No início dos anos 90, as editoras Abril e Globo dividiam a publicação das HQs de terror e suspense da DC Comics, Monstro do Pântano, Hellblazer e Sandman, bem como das minisséries escritas por Neil Gaiman, Os livros da magia e Morte. Mas a trajetória do selo Vertigo no Brasil começou mesmo em 1995, quando foi lançada pela Abril a revista Vertigo, um pacote que reunia as séries Livros da Magia, Sandman: Teatro do Mistério e Hellblazer. A publicação durou apenas um ano, e logo as séries da Vertigo passaram às mãos de outra editora nacional. Era a vez de a Metal Pesado fazer sua tentativa de emplacar a linha de quadrinhos adultos da DC, privilegiando personagens já conhecidos no Brasil, como Monstro do Pântano, Homem Animal e John Constantine. Apesar de alguns acertos, a experiência também não durou muito e os leitores ficaram mais uma vez “a ver navios”.

A partir daí, tudo foi só se complicando, uma vez que as HQs da Vertigo passaram a ser divididas por diferentes editoras, com as mais variadas propostas e periodicidades.

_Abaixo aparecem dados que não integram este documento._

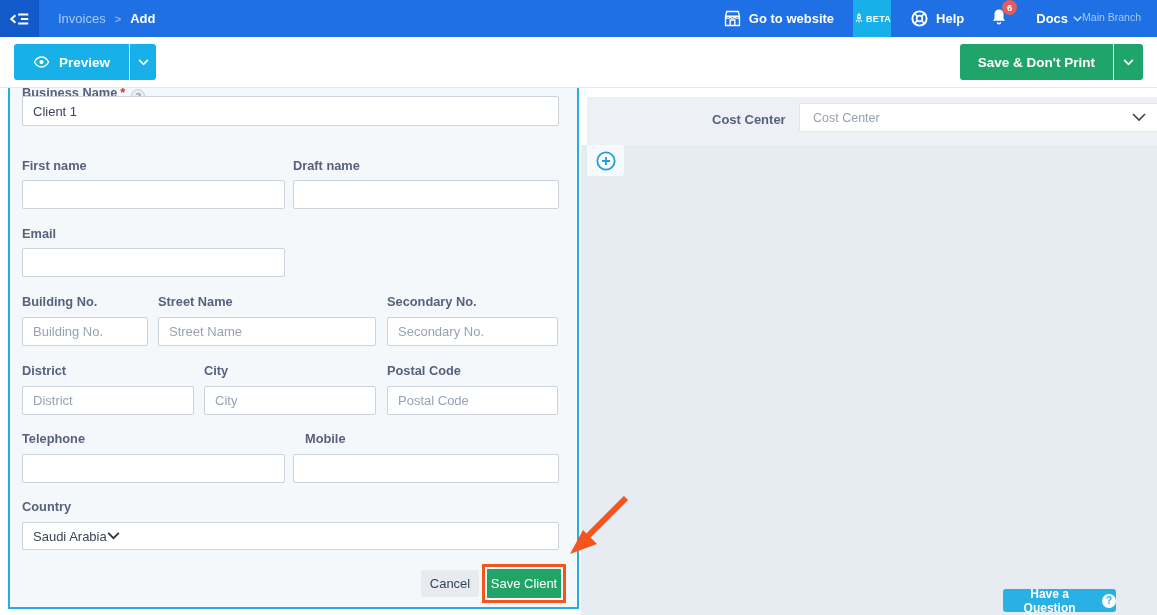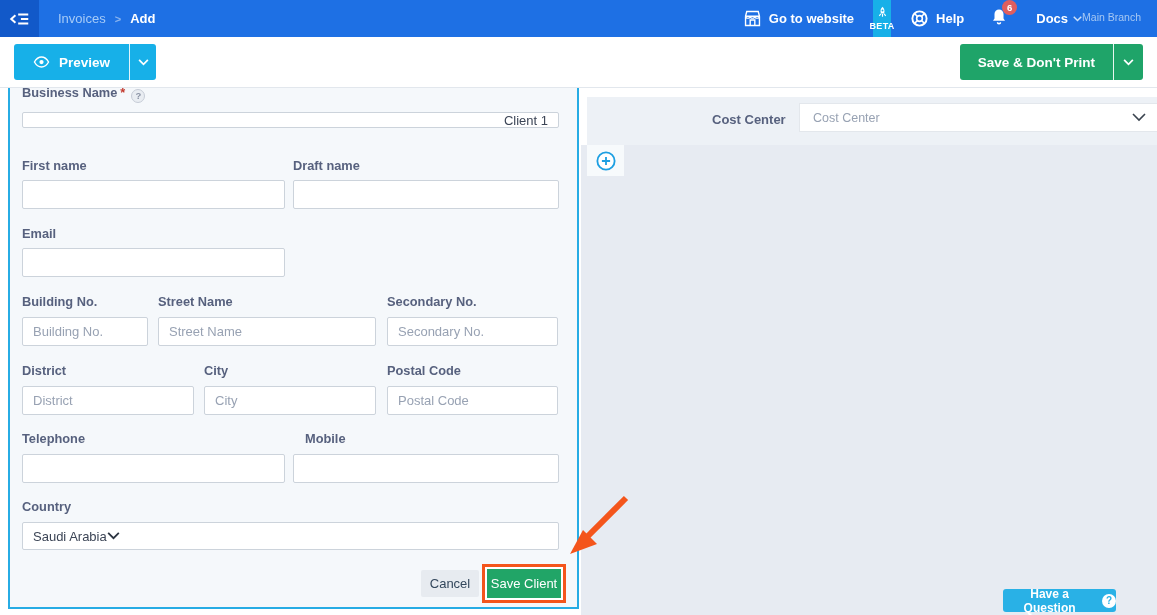"BETA" .beta { flex-direction: column -> none; width: 18px -> 38px }
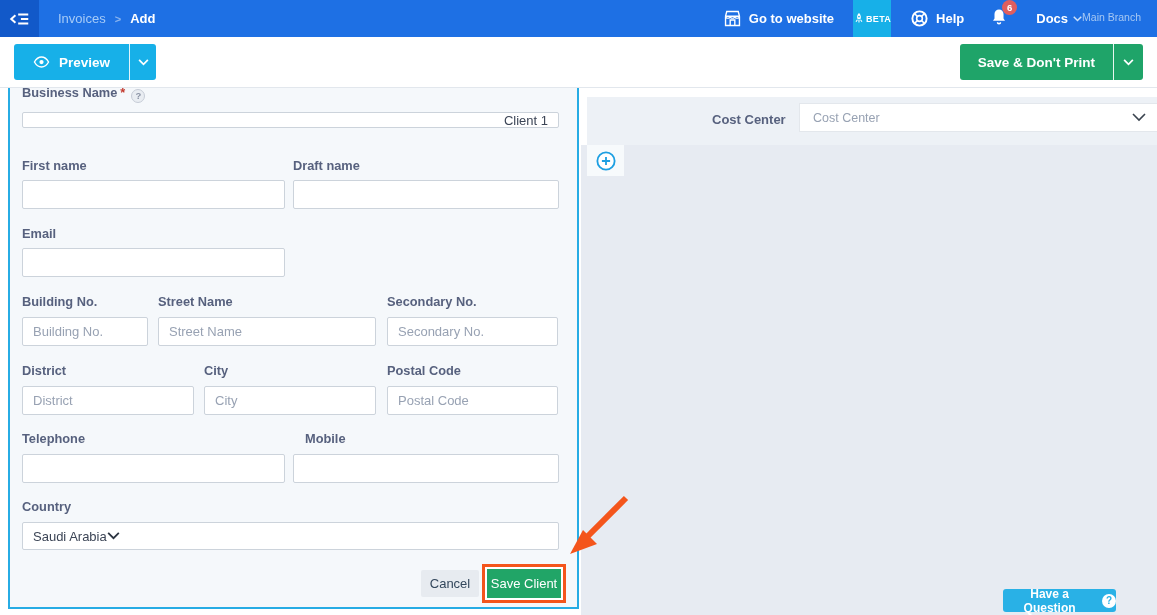"Client 1" input.finput { height: 16px -> 30px; text-align: right -> none; top: 24px -> 8px }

Brainstore e Opera Graphica foram talvez as que mais títulos lançaram nesse período, privilegiando séries como Preacher e 100 Balas, mas deixando um legado de confusões na continuidade e edições impressas com qualidade bastante duvidosa. Nos últimos anos, somou-se ao quadro a Conrad com sua luxuosa coleção de Sandman e a Devir com suas coletâneas em formato reduzido de Monstro do Pântano, Hellblazer, entre outras séries. Mas foi aí que entrou em cena a Pixel. Conseguindo um contrato de exclusividade para a publicação no Brasil das linhas Wildstorm, ABC e Vertigo, a editora tem primado por edições bem impressas, a preços mais “camaradas”. Além disso, parte de seu trabalho tem sido organizar e completar a publicação de séries que não haviam recebido um tratamento adequado por outros editores.

Um bom exemplo disso são alguns dos lançamentos mais recentes da editora. Preacher: Guerra ao sol dá continuidade à “saga” do pastor descrente Jesse Custer, de sua namorada Tulipa e de seu amigo vampiro Cassidy. Com direito a algumas cenas escatológicas, um pouco de sexo, muitos palavrões e bastante violência, a edição escrita por Garth Ennis e desenhada por Steve Dillon é uma “dádiva” para os fãs de Preacher. Lembrando muito uma versão mais abismal do seriado Arquivo-X ou do filme Dogma, a série tornou-se um dos carros chefes da Vertigo, conquistando uma legião de fãs também no Brasil. Eu não me incluo entre os admiradores da série, mas é admirável o cuidado da Pixel com sua publicação. Além de seguir o formato utilizado pela editora anterior, Guerra ao sol conta com textos para situar o leitor na história, uma apresentação dos principais personagens, a reprodução das ilustrações de capa originais e a indicação do número da revista e data de publicação nos Estados Unidos.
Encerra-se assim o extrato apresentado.